● **YOUR INSTRUCTIONS**
Would you output the following records verbatim and skip the images in them?

★ ★ ★ ★

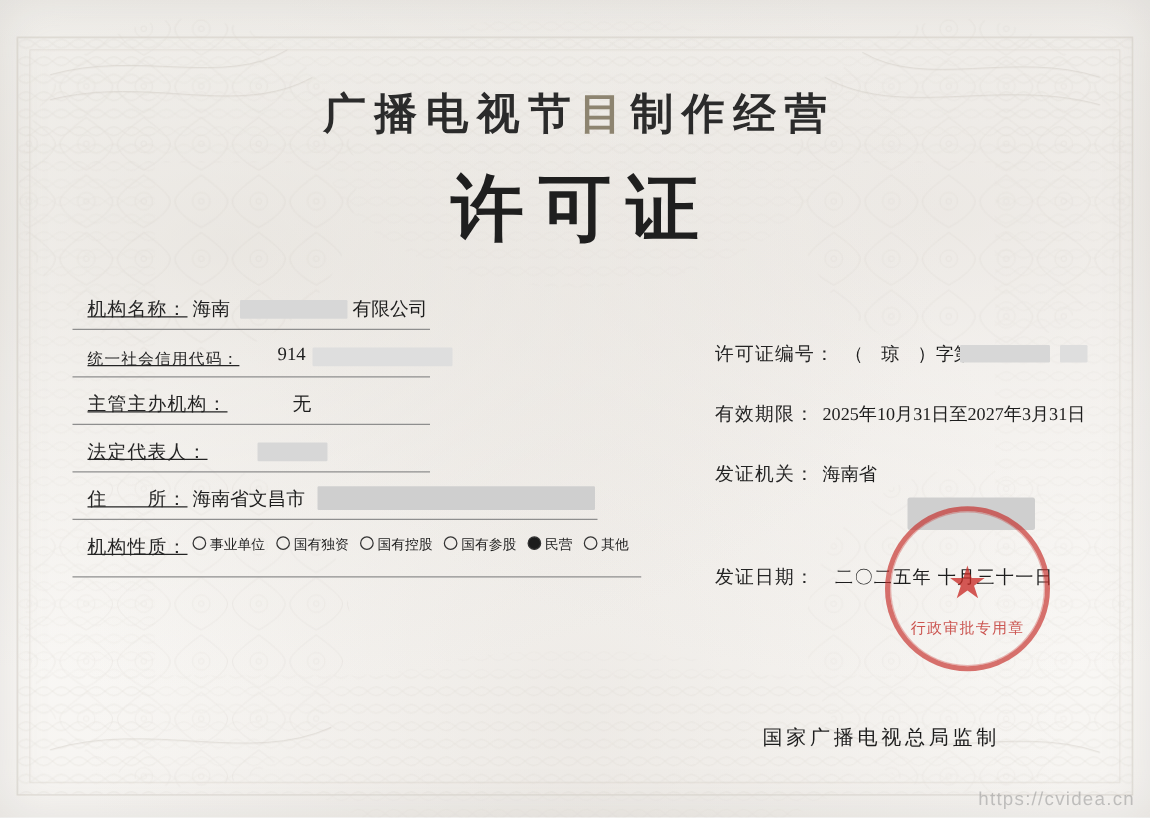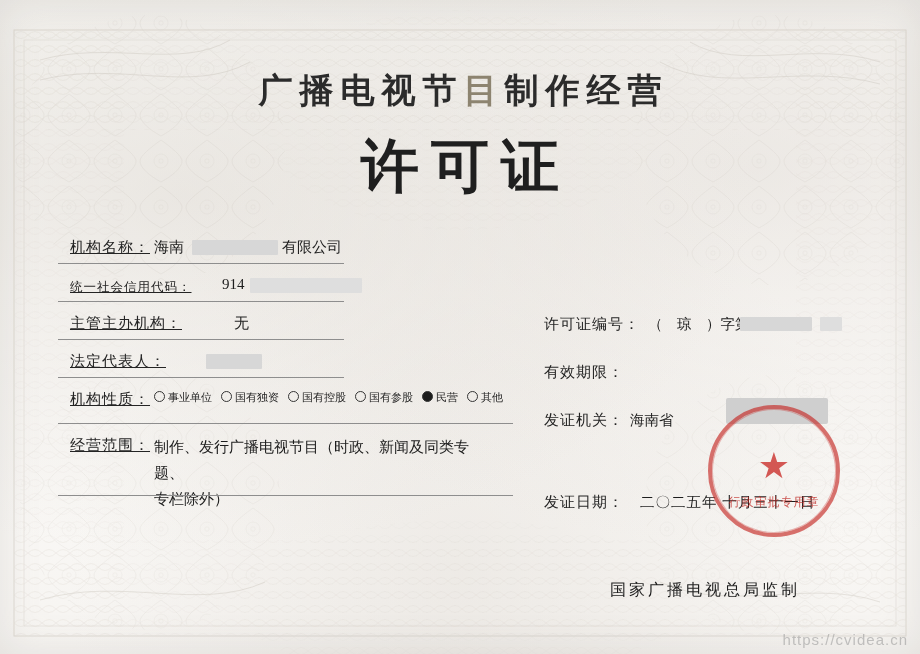--- a/index.html
+++ b/index.html
@@ -160,21 +160,21 @@
     left: 96px;
     top: 4px;
     width: 330px;
     font-family: "Liberation Serif", serif;
     font-size: 15px;
     line-height: 26px;
     color: #1d1d1d;
   }
 
   
-  .rcol { position: absolute; left: 544px; top: 270px; width: 320px; margin-top: 41px; }
+  .rcol { position: absolute; left: 572px; top: 270px; width: 320px; }
   .rrow { position: relative; height: 48px; }
   .rlbl {
     position: absolute; left: 0; top: 4px;
     font-family: "Liberation Serif", serif;
     font-size: 15px; color: #242424;
     letter-spacing: 1px; white-space: nowrap;
   }
   .rval {
     position: absolute; top: 4px;
     font-family: "Liberation Serif", serif;
@@ -333,50 +333,49 @@
       <span class="val" style="left:176px">无</span>
       <span class="ul" style="width:286px"></span>
     </div>
 
     <div class="row">
       <span class="lbl">法定代表人：</span>
       <span class="redact" style="left:148px;top:8px;width:56px;height:15px"></span>
       <span class="ul" style="width:286px"></span>
     </div>
 
+    <div class="row">
+      <span class="lbl">住　　所：</span>
+      <span class="val" style="left:96px">海南省文昌市</span>
+      <span class="redact dark" style="left:196px;top:5px;width:222px;height:19px"></span>
+      <span class="ul" style="width:420px"></span>
+    </div>
 
     <div class="row" style="height:42px">
       <span class="lbl">机构性质：</span>
       <span class="radios">
         <span class="opt"><span class="mark"></span><span>事业单位</span></span><span class="opt"><span class="mark"></span><span>国有独资</span></span><span class="opt"><span class="mark"></span><span>国有控股</span></span><span class="opt"><span class="mark"></span><span>国有参股</span></span><span class="opt"><span class="mark filled"></span><span>民营</span></span><span class="opt"><span class="mark"></span><span>其他</span></span>
       </span>
       <span class="ul" style="width:455px;bottom:2px"></span>
     </div>
 
-    <div class="row" style="height:76px">
-      <span class="lbl" style="top:10px">经营范围：</span>
-      <span class="scope-text" style="top:8px">
-        <span>制作、发行广播电视节目（时政、新闻及同类专题、</span><br>
-        <span>专栏除外）</span>
-      </span>
-      <span class="ul" style="width:455px;bottom:6px"></span>
-    </div>
   </div>
 
   <div class="rcol">
 
     <div class="rrow">
       <span class="rlbl">许可证编号：</span>
       <span class="rval" style="left:104px">（　琼　）字第</span>
       <span class="redact" style="left:196px;top:6px;width:72px;height:14px"></span>
       <span class="redact soft" style="left:276px;top:6px;width:22px;height:14px"></span>
     </div>
 
     <div class="rrow">
       <span class="rlbl">有效期限：</span>
+      <span class="rval" style="left:86px">2025年10月31日至2027年3月31日</span>
     </div>
 
     <div class="rrow">
       <span class="rlbl">发证机关：</span>
       <span class="rval" style="left:86px">海南省</span>
     </div>
 
     <div class="rrow" style="margin-top:34px">
       <span class="rlbl">发证日期：</span>
       <span class="rval" style="left:96px;letter-spacing:1px">二〇二五年   十月三十一日</span>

★ ★ ★ ★

● **YOUR RESPONSE**
--- a/index.html
+++ b/index.html
@@ -160,21 +160,21 @@
     left: 96px;
     top: 4px;
     width: 330px;
     font-family: "Liberation Serif", serif;
     font-size: 15px;
     line-height: 26px;
     color: #1d1d1d;
   }
 
   
-  .rcol { position: absolute; left: 544px; top: 270px; width: 320px; margin-top: 41px; }
+  .rcol { position: absolute; left: 572px; top: 270px; width: 320px; }
   .rrow { position: relative; height: 48px; }
   .rlbl {
     position: absolute; left: 0; top: 4px;
     font-family: "Liberation Serif", serif;
     font-size: 15px; color: #242424;
     letter-spacing: 1px; white-space: nowrap;
   }
   .rval {
     position: absolute; top: 4px;
     font-family: "Liberation Serif", serif;
@@ -333,50 +333,49 @@
       <span class="val" style="left:176px">无</span>
       <span class="ul" style="width:286px"></span>
     </div>
 
     <div class="row">
       <span class="lbl">法定代表人：</span>
       <span class="redact" style="left:148px;top:8px;width:56px;height:15px"></span>
       <span class="ul" style="width:286px"></span>
     </div>
 
+    <div class="row">
+      <span class="lbl">住　　所：</span>
+      <span class="val" style="left:96px">海南省文昌市</span>
+      <span class="redact dark" style="left:196px;top:5px;width:222px;height:19px"></span>
+      <span class="ul" style="width:420px"></span>
+    </div>
 
     <div class="row" style="height:42px">
       <span class="lbl">机构性质：</span>
       <span class="radios">
         <span class="opt"><span class="mark"></span><span>事业单位</span></span><span class="opt"><span class="mark"></span><span>国有独资</span></span><span class="opt"><span class="mark"></span><span>国有控股</span></span><span class="opt"><span class="mark"></span><span>国有参股</span></span><span class="opt"><span class="mark filled"></span><span>民营</span></span><span class="opt"><span class="mark"></span><span>其他</span></span>
       </span>
       <span class="ul" style="width:455px;bottom:2px"></span>
     </div>
 
-    <div class="row" style="height:76px">
-      <span class="lbl" style="top:10px">经营范围：</span>
-      <span class="scope-text" style="top:8px">
-        <span>制作、发行广播电视节目（时政、新闻及同类专题、</span><br>
-        <span>专栏除外）</span>
-      </span>
-      <span class="ul" style="width:455px;bottom:6px"></span>
-    </div>
   </div>
 
   <div class="rcol">
 
     <div class="rrow">
       <span class="rlbl">许可证编号：</span>
       <span class="rval" style="left:104px">（　琼　）字第</span>
       <span class="redact" style="left:196px;top:6px;width:72px;height:14px"></span>
       <span class="redact soft" style="left:276px;top:6px;width:22px;height:14px"></span>
     </div>
 
     <div class="rrow">
       <span class="rlbl">有效期限：</span>
+      <span class="rval" style="left:86px">2025年10月31日至2027年3月31日</span>
     </div>
 
     <div class="rrow">
       <span class="rlbl">发证机关：</span>
       <span class="rval" style="left:86px">海南省</span>
     </div>
 
     <div class="rrow" style="margin-top:34px">
       <span class="rlbl">发证日期：</span>
       <span class="rval" style="left:96px;letter-spacing:1px">二〇二五年   十月三十一日</span>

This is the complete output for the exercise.